Why did we do it? We were madly in love with them, of course. Why did no one tell us what was involved in that choice? "People who sleep together before marriage are bad and go to hell" is not exactly a statement you can take to the bank of Everyday Experience (not FDIC insured). Why did no one say, "I don't care how fast he makes your heart beat—look at what he does. That's not love, no matter what you tell each other." It may not have been love, but it was a natural urge. So we're supposed to slip on a condom and run with it? That's our protection against what comes of sleeping with jerks? Protection? Are you kidding me, Coz?

There is a light at the top of the hole in the ground. I've stumbled; I can hold out my hand to keep someone else from stumbling. I can tell my daughters someday What Mommy Did Was Wrong. I have earned the right to say, "Don't follow my example." Maybe if my mother had made more mistakes at my age, I'd have made fewer. Does it matter where you learn, as long as you get the lesson? Before we teach our daughters the ins and outs of birth control, we need to teach them something much more basic: don't sleep with jerks. But we can't stop there. We have to teach them what a jerk is, teach them the warning signs ("What do you mean he doesn't think you need friends?"), teach them that they can survive without another warm body in the bed at night, and that they deserve humane treatment. Indoctrinate them. Brainwash them, if necessary. Whatever it takes.

Stop telling young women that babies are the only consequence of sex. Stop saying that condoms and the Pill will solve all the problems. Teach them to abstain—don't just say that premarital sex will send them to hell; say that sleeping with the wrong person opens the gates of hell in a very real, practical, personal sense. Start further back than that, and teach them, when they first start menstruating, how to chart their cycles. When are they fertile and when aren't they? Later, when they start to notice, point out that their libidos are strongest right when they're ovulating. Teach them self-control: "Resist the urge right now. This is how and why your body was made—it wants to get pregnant. Hold off, both from pregnancy and from sleeping with someone you wouldn't want as the father of a child." Self-control breeds self-control. Teach each girl—should she want to become sexually active—to look for a man who will abstain with her while she's fertile, a man she can talk to openly about her body and the way it works, a man who will respect the workings of her body. Teach them to look for a man who will work in partnership to make decisions about fertility and children, not one who will assume that birth control is the woman's job, since the baby would really just be hers.

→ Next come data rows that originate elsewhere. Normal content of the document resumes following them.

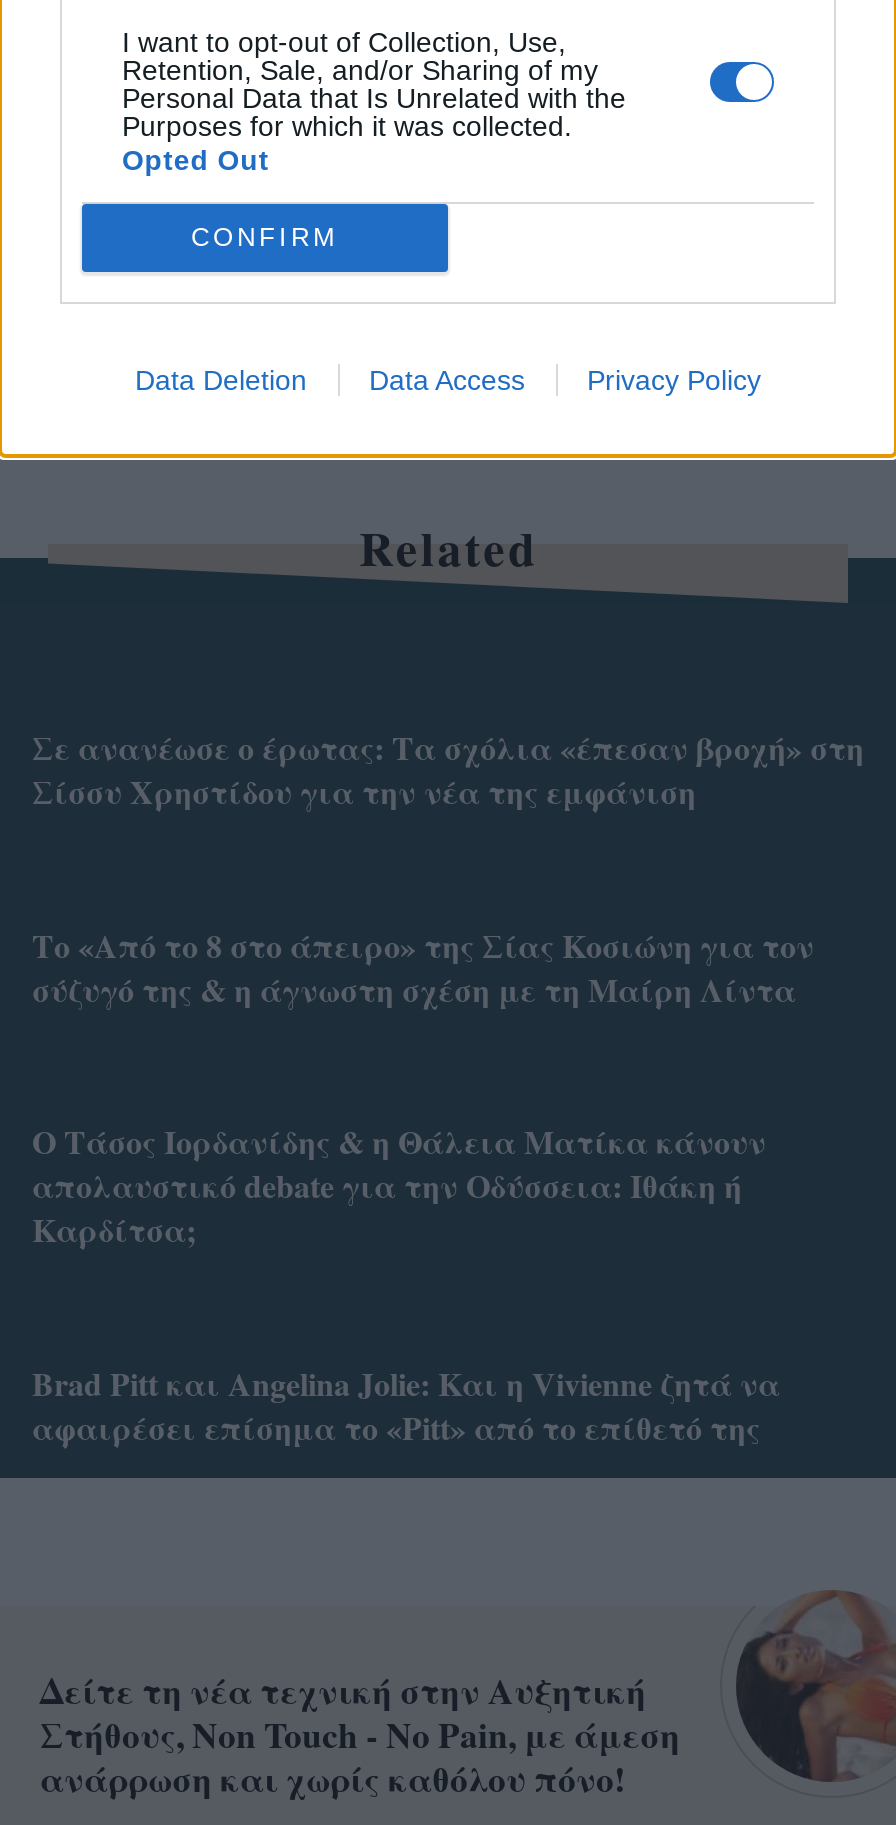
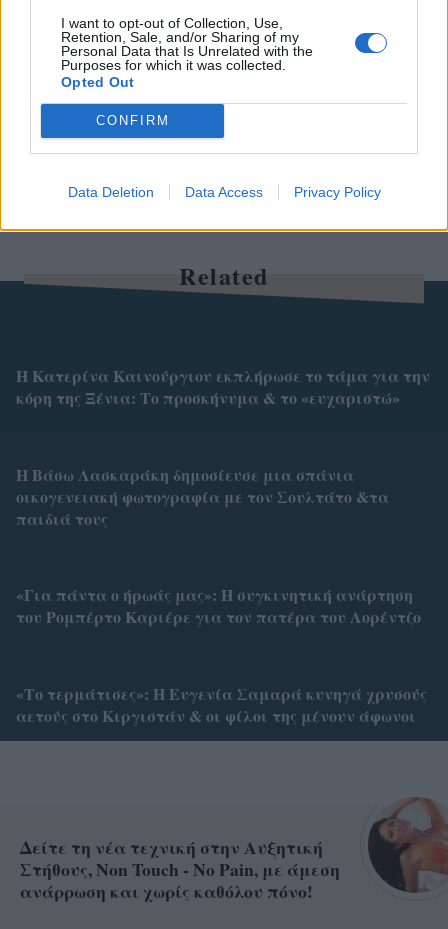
- Σε ανανέωσε ο έρωτας: Τα σχόλια «έπεσαν βροχή» στη
- Σίσσυ Χρηστίδου για την νέα της εμφάνιση
+ Η Κατερίνα Καινούργιου εκπλήρωσε το τάμα για την
+ κόρη της Ξένια: Το προσκήνυμα & το «ευχαριστώ»

- Το «Από το 8 στο άπειρο» της Σίας Κοσιώνη για τον
- σύζυγό της & η άγνωστη σχέση με τη Μαίρη Λίντα
+ Η Βάσω Λασκαράκη δημοσίευσε μια σπάνια
+ οικογενειακή φωτογραφία με τον Σουλτάτο &τα
+ παιδιά τους

- Ο Τάσος Ιορδανίδης & η Θάλεια Ματίκα κάνουν
- απολαυστικό debate για την Οδύσσεια: Ιθάκη ή
- Καρδίτσα;
+ «Για πάντα ο ήρωάς μας»: Η συγκινητική ανάρτηση
+ του Ρομπέρτο Καριέρε για τον πατέρα του Λορέντζο

- Brad Pitt και Angelina Jolie: Και η Vivienne ζητά να
- αφαιρέσει επίσημα το «Pitt» από το επίθετό της
+ «Το τερμάτισες»: Η Ευγενία Σαμαρά κυνηγά χρυσούς
+ αετούς στο Κιργιστάν & οι φίλοι της μένουν άφωνοι
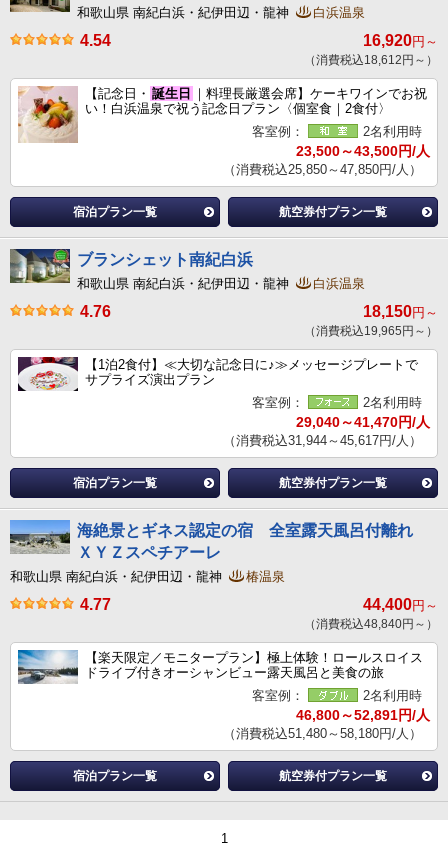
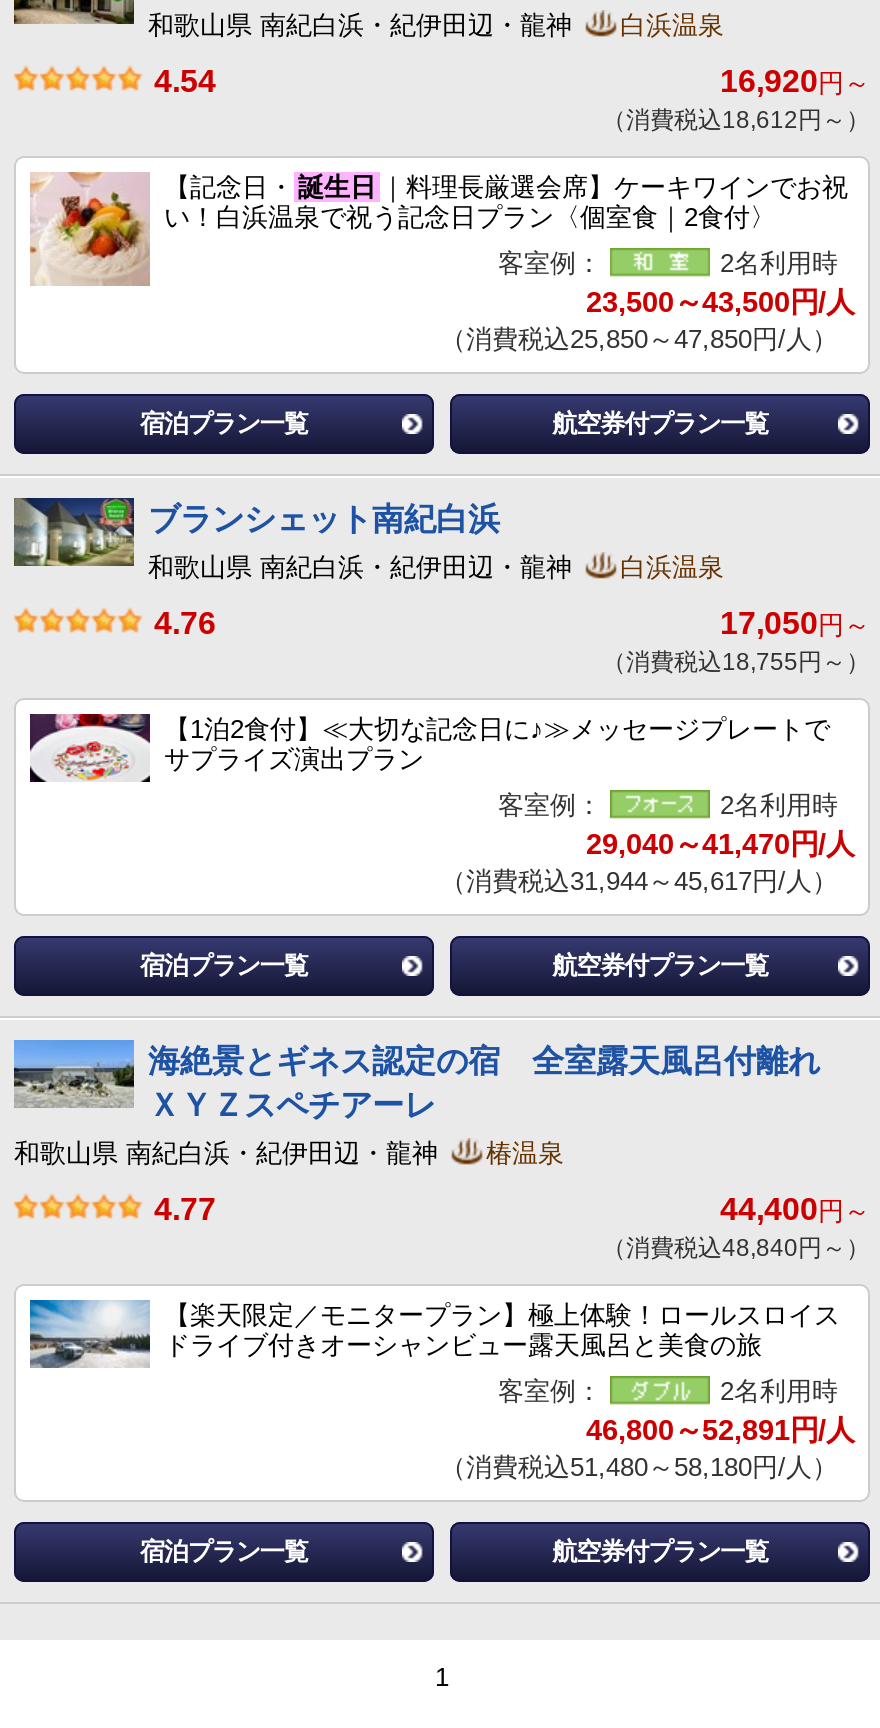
- 18,150円～
+ 17,050円～

- （消費税込19,965円～）
+ （消費税込18,755円～）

Let's actually protect our daughters and ourselves. No, we can't prevent them from digging themselves into a hole if they choose to do so ("Hello, My Name Is Proof"). But if we point out the hole, we'll give them a chance to walk around it. There will always be jerks, and there will always be people who make the wrong decisions anyway. But teaching our sons not to be jerks and our daughters not to sleep with them is the beginning of keeping their heads above ground.